It was back to church on Sunday for many Kiwis who have been eagerly waiting for COVID-19 restrictions to ease.
But while 100 people can now gather to pray, not everyone is keen to open the chapel doors just yet.
Today, people filed into Auckland's Holy Trinity Cathedral for the first time in nine weeks. Sunday services at churches across the country were able to resume and now they're helping preach the Government's creed.
At churches like Sacred Heart in Ponsonby there was no holy water but plenty of hand sanitiser.
They are also adopting other health measures including contact tracing and physical distancing in the pews.

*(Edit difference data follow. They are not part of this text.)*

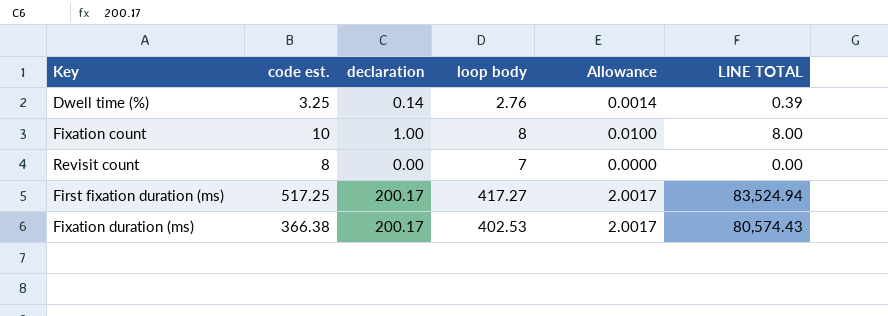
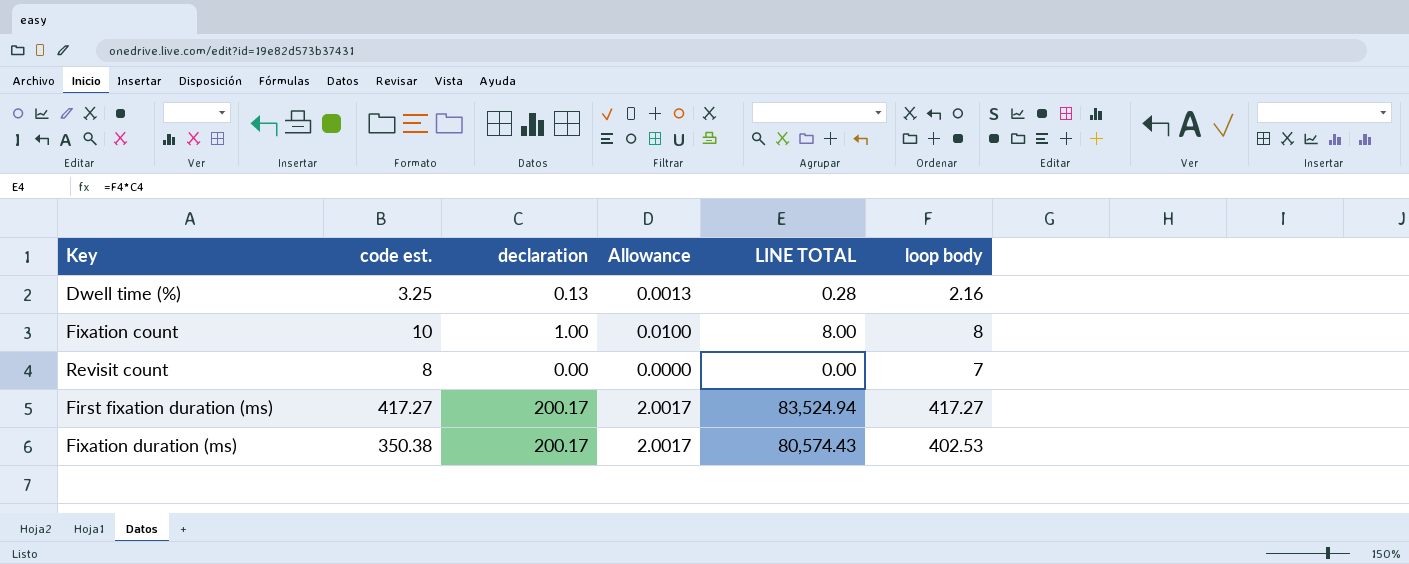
column loop body | position: 4 -> 6
Dwell time (%) | declaration: 0.14 -> 0.13
Dwell time (%) | Allowance: 0.0014 -> 0.0013
Dwell time (%) | LINE TOTAL: 0.39 -> 0.28
Dwell time (%) | loop body: 2.76 -> 2.16
First fixation duration (ms) | code est.: 517.25 -> 417.27
Fixation duration (ms) | code est.: 366.38 -> 350.38

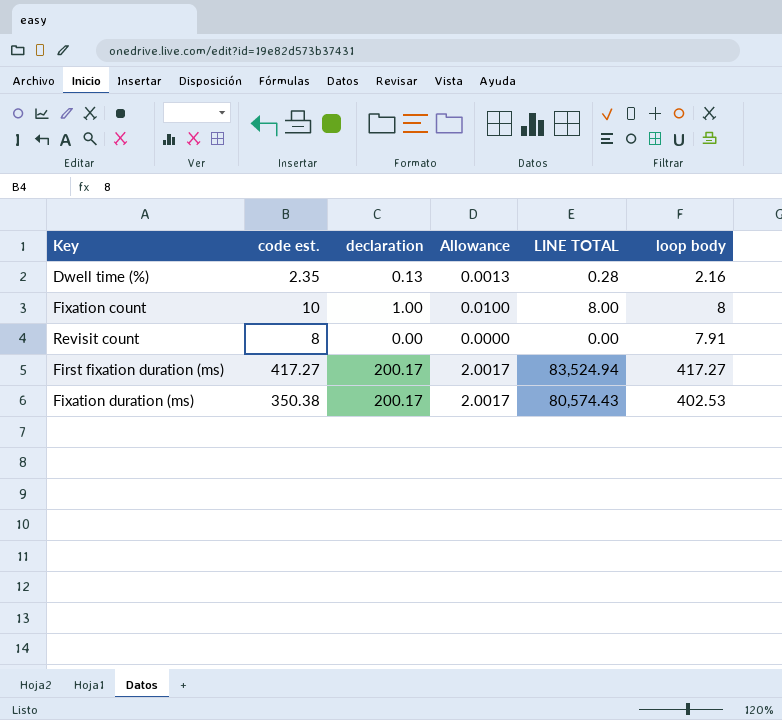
Dwell time (%) | code est.: 3.25 -> 2.35
Revisit count | loop body: 7 -> 7.91

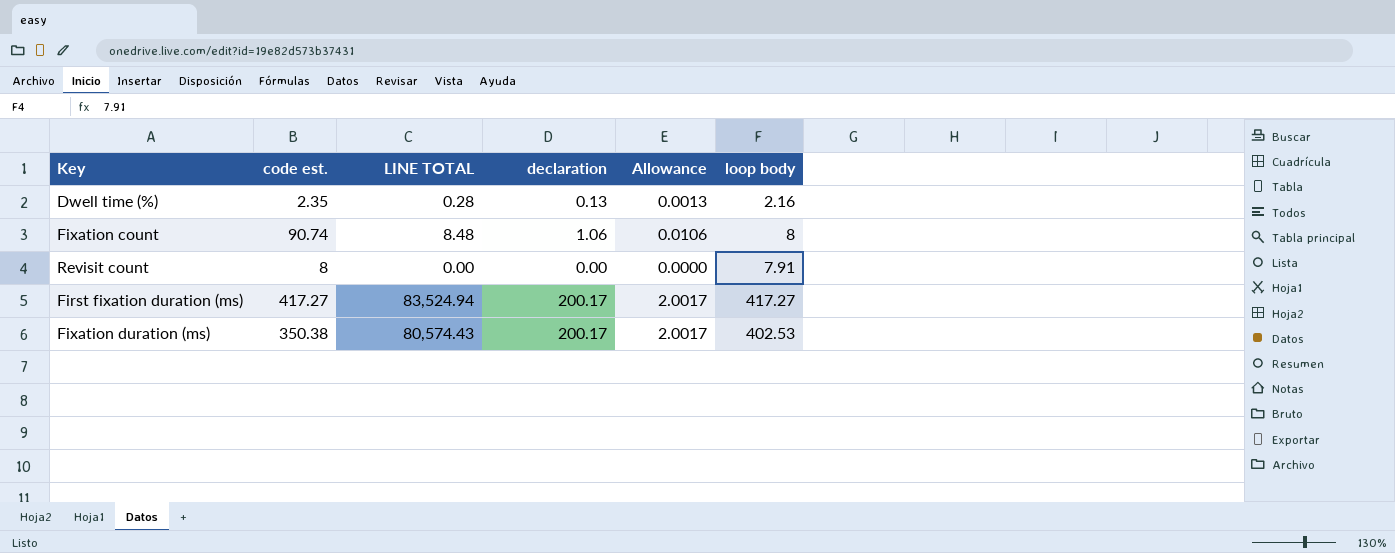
column LINE TOTAL | position: 5 -> 3
Fixation count | code est.: 10 -> 90.74
Fixation count | LINE TOTAL: 8.00 -> 8.48
Fixation count | declaration: 1.00 -> 1.06
Fixation count | Allowance: 0.0100 -> 0.0106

They're steps religious leaders are more than willing to make so they can go to Mass.
"For us as Catholics this is a very central part of our life," says Ponsonby Herne Bay parish priest Father Rory Morrissey.
This morning's parishioners relieved to be back. Mass would usually draw a crowd of about 250 so the parish added extra services to help manage the numbers.
The cap on gatherings is still a sticking point for many bigger churches who are opting to keep their doors shut for now, instead continuing online services so people can watch at home.
"We are together but that togetherness doesn't mean that we have to be in the same building in the same place," says pastor Jonathan Dove.
Greenlane Christian Centre has set up a livestream studio with four days' notice and will continue until all 500 members can come together again.
"We need to wait until level 1 to get over than 100 cap that we have right now," Dove says.
Father Morrissey is also keen to hear the Prime Minister's next alert level announcement.
"It would be good if the news was that we were going to level 1," he says.
Until then he'll have to spread his own good news - to a much smaller crowd.